4. With the Smart Object layer selected, from the menu select Layer->Smart Objects->Stack Mode->Mean. This can also take a bit to work.

How to Simulate Long Exposure using Stacked Image Averaging

Wait for it…wait for it…and…

simulate-long-exposure-stacked-image-averaging

Presto!  You will have a simulated long-exposure image made from your stack of shorter exposures.  20 images each at 3.2 seconds, f/22, ISO 50.  No filter used.  Simulated long exposure of 64 seconds.

simulate-long-exposure-stacked-image-averaging

The water in this section of the river was pretty calm anyway, but look at the before and after areas pointed out by the arrow where the original shots were 3.2 seconds vs the combined 20 shots x 3.2 seconds = a simulated 64 seconds.

How to Simulate Long Exposure using Stacked Image Averaging

5. To finish up, go to Layer->Flatten Image.  Then File->Save As and save the finished image where you like.  If you want to give the completed image some additional tweaking, you can do that with Photoshop or Lightroom as you would with any other image.

Remember…

That’s the magic!  Here are a few things to remember for best results:

  • Consider your composition.  Look for a scene where you will have a combination of static objects that won’t move during the sequence and those that will.  An image with both will be more compelling.
  • Use a tripod.  You can do this handheld if you must, but know that any camera movement will be translated as a blur in the final result.
  • Do what you can to get as long a shutter speed with each image in the sequence as possible.  Drop your ISO to the lowest setting, use a small aperture, and use polarizing filters or whatever ND filters you have.  Longer exposures for each shot mean fewer images are needed to create a simulated long exposure.
  • Overshoot.  You don’t need to use all the images in a sequence if you decide you don’t want as much blur.
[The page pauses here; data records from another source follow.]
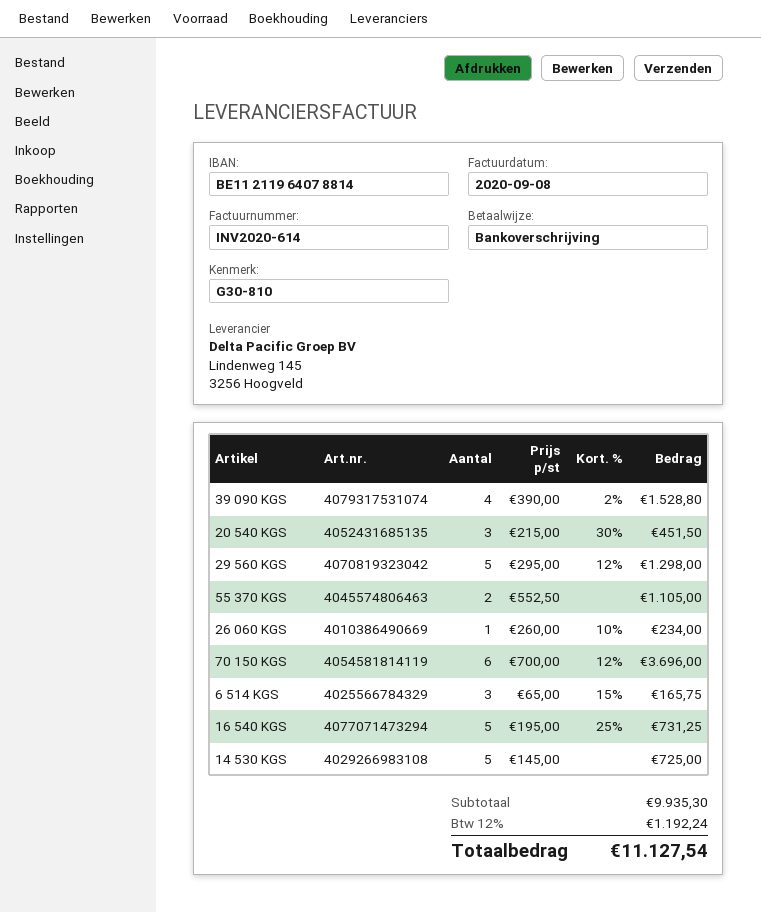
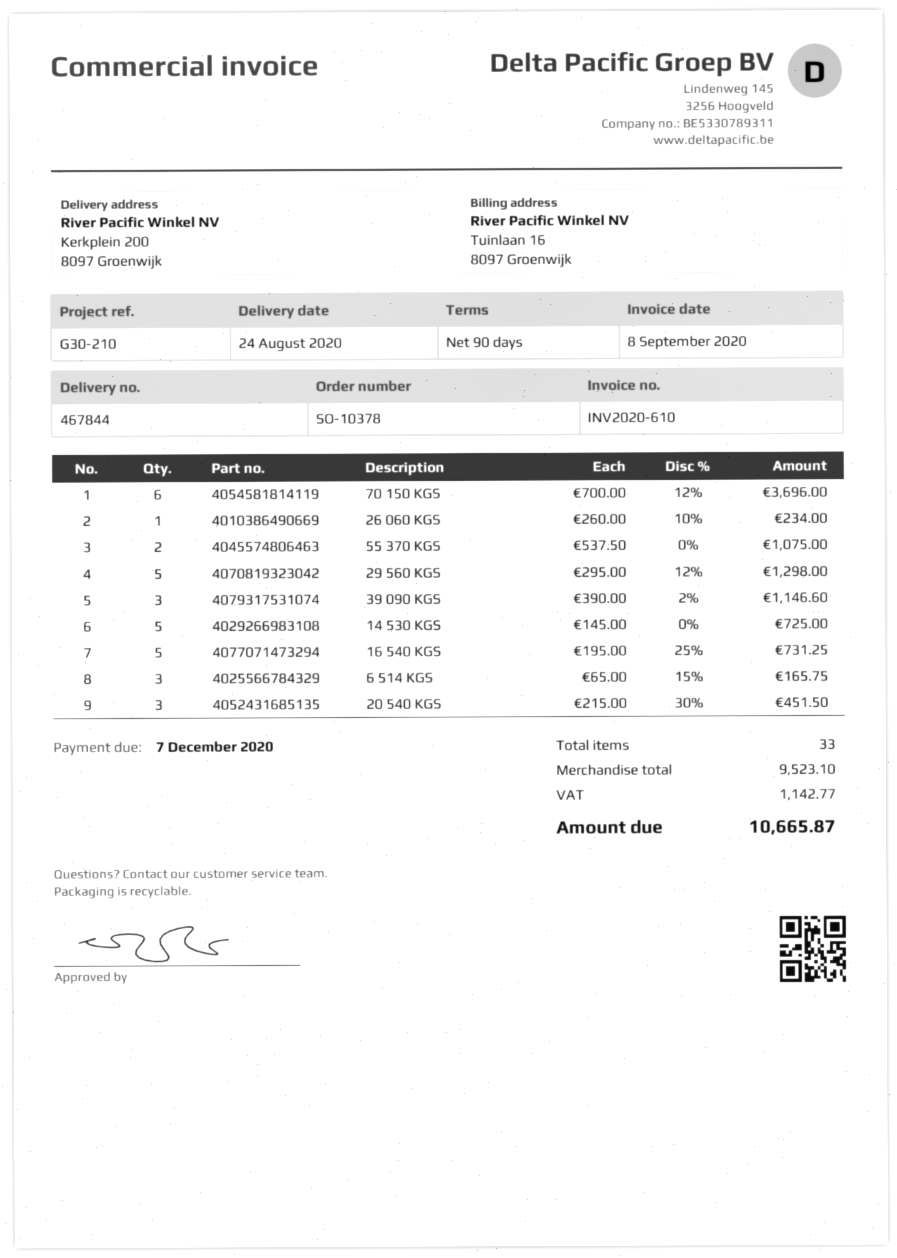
invoice number: INV2020-614 -> INV2020-610
reference: G30-810 -> G30-210
39 090 KGS: 4 x 390.00 - 2% = 1528.80 -> 3 x 390.00 - 2% = 1146.60
55 370 KGS: 2 x 552.50 = 1105.00 -> 2 x 537.50 = 1075.00
subtotal: 9935.30 -> 9523.10
tax: 1192.24 -> 1142.77
total: 11127.54 -> 10665.87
However, if you don’t shoot enough, you might later wish you had them.
  • As you work through the steps, some things can take a long time.  Be patient and let your computer work.  If the process crashes, it could be you don’t have enough computer resources and will have to settle for a smaller stack.
simulate-long-exposure-stacked-image-averaging

5 images, each 6 seconds = a simulated exposure of 30 seconds. No filter used.

simulate-long-exposure-stacked-image-averaging

10 images, each 1/4 second combine to give a 2.5-second simulated exposure. This can be a great technique to use for getting silky water effects when you don’t have an ND filter and only need a longer exposure of a few seconds.

Final thoughts

Is this a better method than using an actual ND filter? Like so many photographic things, the answer is probably…it depends. Maybe you don’t have a filter or have one with you. Perhaps you don’t need a really long exposure, but just one a little longer than you can get with a low ISO/small aperture combination such as when seeking blur on a waterfall. Maybe you need to vanish people and don’t want to make a single multi-minute shot for various reasons. Alternatively, perhaps you have an ND filter but need an even longer exposure than it can give you.

There are lots of reasons to add this How to Simulate Long Exposure using Stacked Image Averaging Technique to your bag of tricks. Give it a try, and I’m sure you’ll have fun. Share your images with us in the comments!

 

simulate-long-exposure-stacked-image-averaging

The post How to Simulate Long Exposure using Stacked Image Averaging appeared first on Digital Photography School. It was authored by Rick Ohnsman.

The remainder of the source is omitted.